MAIL ON SUNDAY COMMENT: The best way to curb immigration? Give OUR workers a chance
If your political opponents come up with a good idea, and you like it, steal it.
The brilliant 19th Century Tory leader Benjamin Disraeli famously joked that Robert Peel had caught his Whig rivals bathing, and had walked off with their clothes.
The truth is that politicians who follow this rule seldom suffer, and their victims cannot complain very much.
With a bit of luck, you will make a better job of it than they would have done, and they cannot attack you for following an idea they have themselves praised.
Obviously this cannot work if there is a deep ideological difference. But it is certainly the case with Labour’s new enthusiasm for bringing down immigration: training our own doctors, nurses and other skilled workers so we do not have to import them.
Wes Streeting, Shadow Secretary of State for Health and Social Care
Wes Streeting, the Shadow Health Secretary, today sets out this policy in an article for The Mail on Sunday, saying that the next Labour government (if there is such a thing) will ‘choose homegrown talent over ever-greater reliance on recruiting from overseas’.
As he points out, the Nursing and Midwifery Council last week disclosed that half of new recruits into the NHS have been trained abroad.
He also lands some shrewd blows on the Government, for failing to train enough medical students, saying this is a false economy which compels the NHS to spend billions on recruitment agencies.
He says: ‘Last summer they cut the number of medical school places by 3,000, turning away straight-A students from studying for a brilliant career in medicine.
There is a global shortage of medics, and the UK is refusing to pull its weight. It is simply immoral.’
Ouch.
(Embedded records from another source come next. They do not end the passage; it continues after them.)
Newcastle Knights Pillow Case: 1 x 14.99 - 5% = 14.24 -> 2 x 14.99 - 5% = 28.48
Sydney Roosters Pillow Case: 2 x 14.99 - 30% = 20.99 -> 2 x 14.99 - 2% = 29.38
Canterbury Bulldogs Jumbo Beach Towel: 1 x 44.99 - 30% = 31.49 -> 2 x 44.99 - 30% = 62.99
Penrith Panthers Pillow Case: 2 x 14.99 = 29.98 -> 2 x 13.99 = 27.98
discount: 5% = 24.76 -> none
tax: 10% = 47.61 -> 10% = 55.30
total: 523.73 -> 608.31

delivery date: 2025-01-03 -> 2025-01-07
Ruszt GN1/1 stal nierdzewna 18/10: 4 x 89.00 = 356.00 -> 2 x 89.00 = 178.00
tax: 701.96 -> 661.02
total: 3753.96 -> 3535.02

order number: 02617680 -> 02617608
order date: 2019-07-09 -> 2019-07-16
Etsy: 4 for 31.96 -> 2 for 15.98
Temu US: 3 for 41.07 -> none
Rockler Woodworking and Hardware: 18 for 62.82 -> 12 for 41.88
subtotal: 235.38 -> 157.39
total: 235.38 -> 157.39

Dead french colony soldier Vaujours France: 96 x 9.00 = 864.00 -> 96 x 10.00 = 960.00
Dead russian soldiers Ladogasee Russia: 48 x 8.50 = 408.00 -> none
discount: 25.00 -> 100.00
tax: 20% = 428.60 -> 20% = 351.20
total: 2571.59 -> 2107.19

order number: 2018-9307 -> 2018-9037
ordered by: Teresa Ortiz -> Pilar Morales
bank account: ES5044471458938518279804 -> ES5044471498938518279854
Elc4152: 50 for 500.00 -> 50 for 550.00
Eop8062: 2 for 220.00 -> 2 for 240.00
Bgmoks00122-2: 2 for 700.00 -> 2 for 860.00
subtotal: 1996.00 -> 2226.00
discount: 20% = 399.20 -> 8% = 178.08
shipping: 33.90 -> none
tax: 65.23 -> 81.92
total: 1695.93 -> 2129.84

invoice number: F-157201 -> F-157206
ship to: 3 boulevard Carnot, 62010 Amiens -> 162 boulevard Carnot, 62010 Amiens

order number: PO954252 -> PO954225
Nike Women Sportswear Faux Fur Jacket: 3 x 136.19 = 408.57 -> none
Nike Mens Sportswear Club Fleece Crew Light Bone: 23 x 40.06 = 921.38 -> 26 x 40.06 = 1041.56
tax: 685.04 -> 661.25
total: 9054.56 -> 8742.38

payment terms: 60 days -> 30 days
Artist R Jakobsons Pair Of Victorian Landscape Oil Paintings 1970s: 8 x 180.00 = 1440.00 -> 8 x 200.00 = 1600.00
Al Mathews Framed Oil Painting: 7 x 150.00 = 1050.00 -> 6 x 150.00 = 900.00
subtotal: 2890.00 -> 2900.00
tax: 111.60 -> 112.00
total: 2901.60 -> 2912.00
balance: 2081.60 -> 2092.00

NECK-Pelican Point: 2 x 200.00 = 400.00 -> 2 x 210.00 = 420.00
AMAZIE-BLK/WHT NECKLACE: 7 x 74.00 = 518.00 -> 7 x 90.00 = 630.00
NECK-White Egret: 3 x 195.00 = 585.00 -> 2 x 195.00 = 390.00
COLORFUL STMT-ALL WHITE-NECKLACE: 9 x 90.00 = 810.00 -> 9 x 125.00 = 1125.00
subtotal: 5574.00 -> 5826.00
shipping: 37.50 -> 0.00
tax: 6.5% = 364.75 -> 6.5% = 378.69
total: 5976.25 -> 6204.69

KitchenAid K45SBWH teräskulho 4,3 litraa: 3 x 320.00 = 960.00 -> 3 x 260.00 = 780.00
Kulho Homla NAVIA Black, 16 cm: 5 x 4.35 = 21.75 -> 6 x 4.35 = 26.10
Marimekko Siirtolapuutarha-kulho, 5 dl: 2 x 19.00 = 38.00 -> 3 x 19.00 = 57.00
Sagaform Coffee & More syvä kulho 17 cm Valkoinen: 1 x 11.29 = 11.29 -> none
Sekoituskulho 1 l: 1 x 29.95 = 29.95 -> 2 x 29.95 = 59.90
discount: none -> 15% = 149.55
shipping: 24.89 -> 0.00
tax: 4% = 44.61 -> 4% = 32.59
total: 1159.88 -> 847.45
If there is one thing worse than a false accusation, it is a truthful one.
So why concede this case to Labour which, on past form, actively wants more immigration and could well sideline Mr Streeting and his bright ideas if it ever actually gets into power.
Surely it is Conservative to boost our own resources, train our own domestic students to the highest level, and become nationally more self-reliant?
Yes, there are purely economic benefits from the current high levels of immigration. But politics – as Benjamin Disraeli would tell Rishi Sunak if only he were available – often involves seeing beyond the numbers, into people’s hearts and minds.
The trouble is that Mr Streeting has a point. In fact he has three points. We should be offering more opportunities for our own bright school-leavers to train for important practical and professional work in the economy and the health service.
The public are tired of the current levels of immigration and want to see them brought down, after years of failed promises. And it is wrong to plunder poor countries of their expensively trained doctors and nurses.
Meanwhile, it is not clear that the problem of boats crossing the Channel is going to be solved or even significantly reduced this summer, or whether the Rwanda scheme will at last get off the ground.
But a serious attempt to increase home-trained skilled workers can be brought into action swiftly.
We suspect that Mr Streeting and his boss Sir Keir Starmer are already worried that Rishi Sunak will in fact steal their clothes.
Mr Streeting actually complains in his article that the Tories have ‘shamelessly stolen’ Labour plans to get the long-term sick back to work.
Well, so they should have done, if it is a good plan.
Like it or not, the levels of migration into this country will be hugely influential on many voters, if not actually decisive, at the fast-approaching General Election.
The Government simply has to do better on this.